5.2 Experimental Deconvolution Results

For further investigation, the proposed algorithm OLAV, OMP, and OLS are applied to a PCG database collected from a clinical trial in hospitals to detect valves closure instants. This database includes two datasets published in the Classifying Heart Sounds Pascal Challenge contest [1]. The real-life PCG signals chosen for this simulation were recorded using the Littmann Model 3100 digital stethoscope with a sampling frequency of 4000 Hz. Furthermore, information regarding gender, age or condition of the subjects is not available.

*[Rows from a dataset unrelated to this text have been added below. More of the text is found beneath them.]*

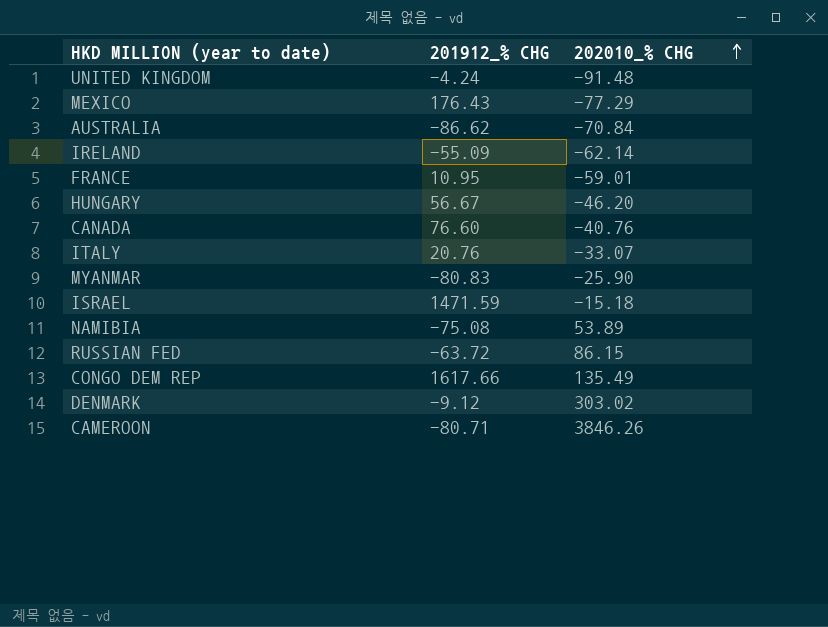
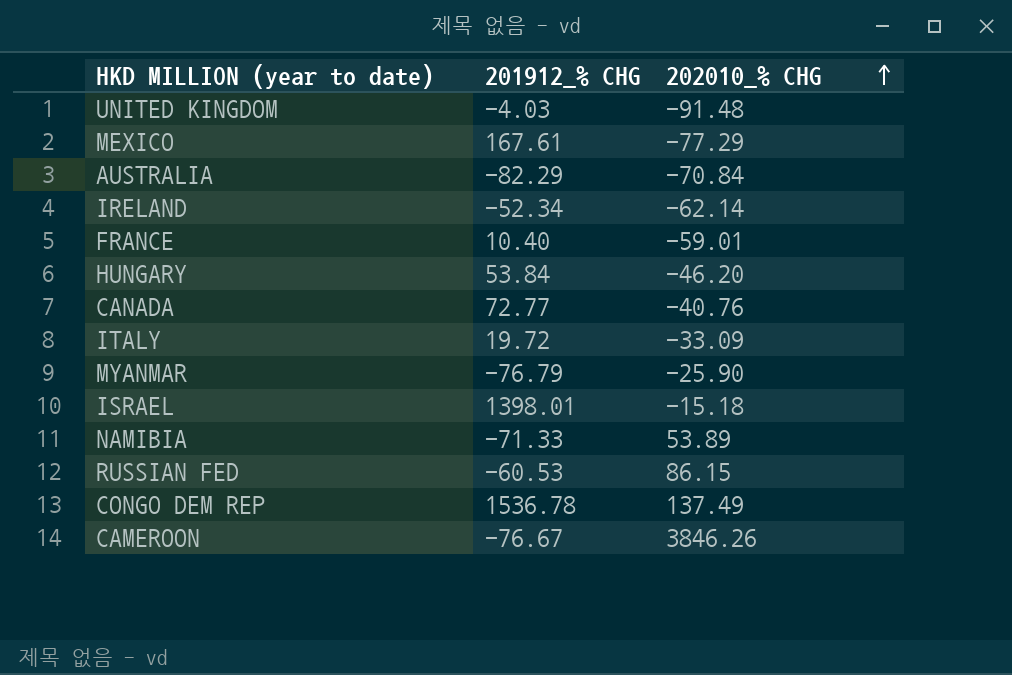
row DENMARK: -9.12 | 303.02 -> none
UNITED KINGDOM | 201912_% CHG: -4.24 -> -4.03
MEXICO | 201912_% CHG: 176.43 -> 167.61
AUSTRALIA | 201912_% CHG: -86.62 -> -82.29
IRELAND | 201912_% CHG: -55.09 -> -52.34
FRANCE | 201912_% CHG: 10.95 -> 10.40
HUNGARY | 201912_% CHG: 56.67 -> 53.84
CANADA | 201912_% CHG: 76.60 -> 72.77
ITALY | 201912_% CHG: 20.76 -> 19.72
ITALY | 202010_% CHG: -33.07 -> -33.09
MYANMAR | 201912_% CHG: -80.83 -> -76.79
ISRAEL | 201912_% CHG: 1471.59 -> 1398.01
NAMIBIA | 201912_% CHG: -75.08 -> -71.33
RUSSIAN FED | 201912_% CHG: -63.72 -> -60.53
CONGO DEM REP | 201912_% CHG: 1617.66 -> 1536.78
CONGO DEM REP | 202010_% CHG: 135.49 -> 137.49
CAMEROON | 201912_% CHG: -80.71 -> -76.67

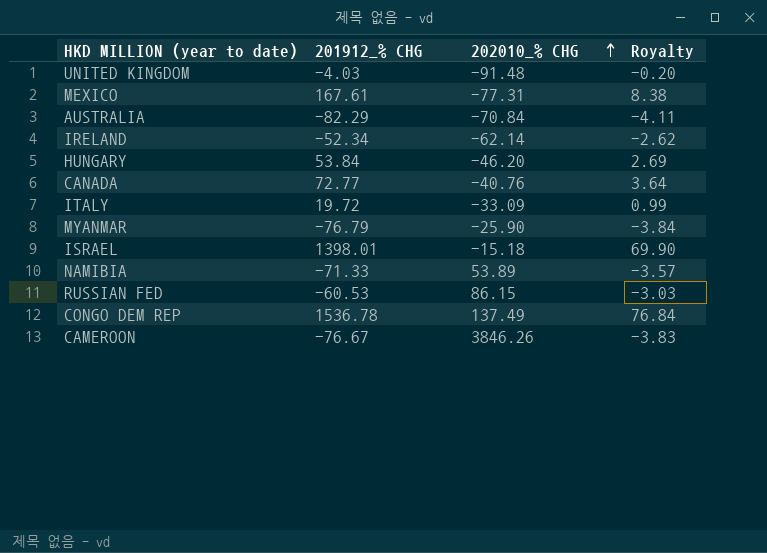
column Royalty | formula: none -> [201912_% CHG] * 0.05
row FRANCE: 10.40 | -59.01 -> none
MEXICO | 202010_% CHG: -77.29 -> -77.31

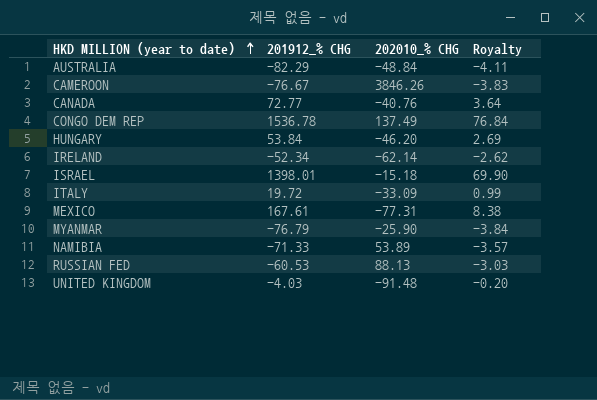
row order: 202010_% CHG ascending -> HKD MILLION (year to date) ascending
AUSTRALIA | 202010_% CHG: -70.84 -> -48.84
RUSSIAN FED | 202010_% CHG: 86.15 -> 88.13

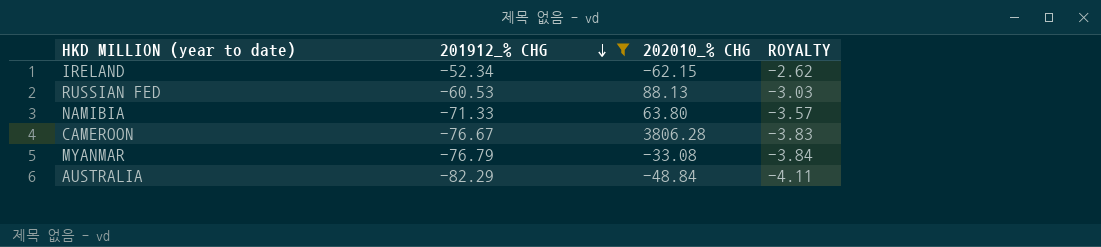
filter: none -> 201912_% CHG <= -52.34
row order: HKD MILLION (year to date) ascending -> 201912_% CHG descending
column name: Royalty -> ROYALTY
IRELAND | 202010_% CHG: -62.14 -> -62.15
NAMIBIA | 202010_% CHG: 53.89 -> 63.80
CAMEROON | 202010_% CHG: 3846.26 -> 3806.28
MYANMAR | 202010_% CHG: -25.90 -> -33.08

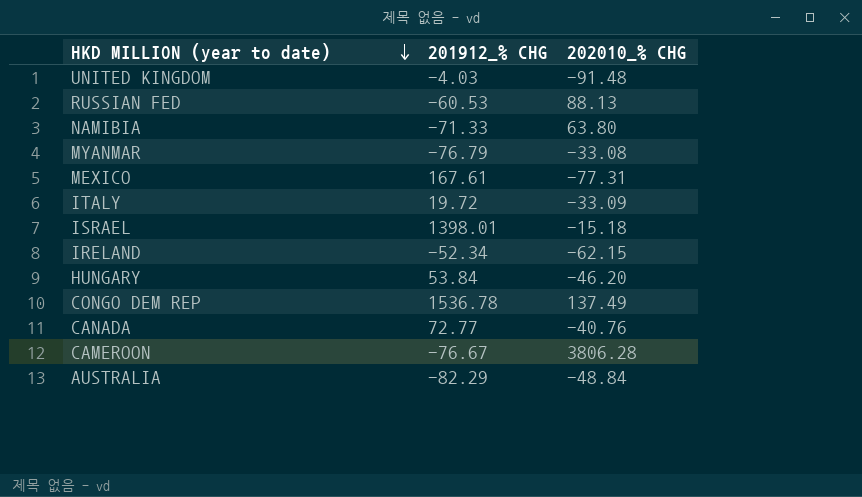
filter: 201912_% CHG <= -52.34 -> none
row order: 201912_% CHG descending -> HKD MILLION (year to date) descending
column ROYALTY | formula: [201912_% CHG] * 0.05 -> none

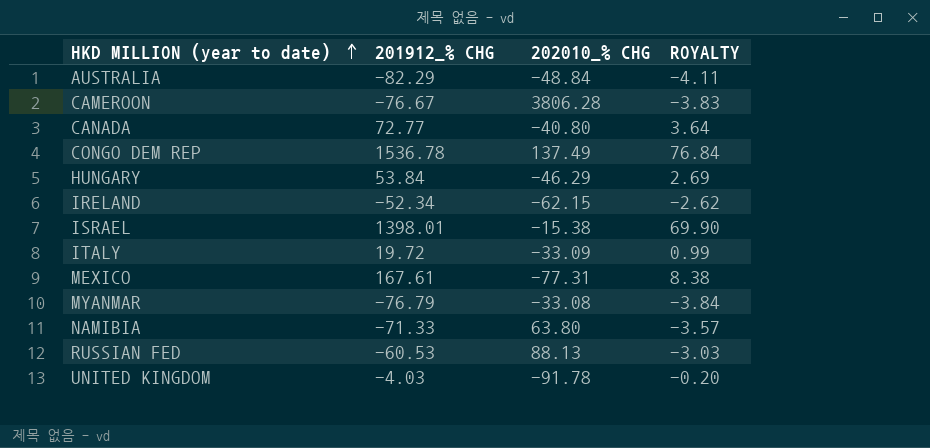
row order: HKD MILLION (year to date) descending -> HKD MILLION (year to date) ascending
column ROYALTY | formula: none -> [201912_% CHG] * 0.05
CANADA | 202010_% CHG: -40.76 -> -40.80
HUNGARY | 202010_% CHG: -46.20 -> -46.29
ISRAEL | 202010_% CHG: -15.18 -> -15.38
UNITED KINGDOM | 202010_% CHG: -91.48 -> -91.78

To apply the three algorithms and restore the heart valves closure impacts successfully, suitable dictionaries must be generated from the low-frequency IRFs. In this study, the three main parameters controlling the Gaussian kernel are manually estimated to match the shape of each IRF. The three parameters values for each IRF and for each signal are listed in Table 1. It should be noted that a valid estimation of the IRF is critical to provide a suitable dictionary and reach better performance.

Table 1 The Gaussian kernel parameters estimated values for each IRF and for each PCG signal

In overall, the deconvolution results for the three algorithms, presented in Fig. 9, are interesting with a slight difference for the proposed algorithm. The resulting sparse signals reveals the time split between impacts with precision and accuracy despite having some minor erroneous impacts detections. Those erroneous detections can be explained by the fact that the IRFs slightly change their shape from one cycle to another and that perfect results require perfect IRFs estimation. It is very difficult to give conclusions from experimental signals without knowing the exact impacts position before convolution. However, the OLAV algorithm seems to produce more convincing results because the time differences between the restored impacts are closer to those estimated visually.

Fig. 9
figure 9

The restored heart valves closure impacts with each algorithm. a First PCG signal. b Second PCG signal

6 Conclusion

This paper presents the OLAV algorithm for sparse signal recovery. The particularity of this algorithm lies in its selection criterion that minimizes the absolute value of the error between the signal and its approximation. The OLAV selection criterion allows the algorithm to perform efficiently in the case of close peaks deconvolution. This was confirmed by the tracking of different selections criteria. Unlike the OLAV, the OMP and OLS selections criteria do not choose the right first atoms in the studied case, which generate erroneous detections that spread through future iterations. Other computer simulations in close peaks deconvolution framework were performed to prove the effectiveness of the proposed algorithm OLAV. To push our comparative study further, the three greedy algorithms were applied to real-life PCG signals to recover heart valves closure impacts occurring at very close factor delay. Future work will focus on ways to enhance the performance of OLAV in noisy environments and more complex situations.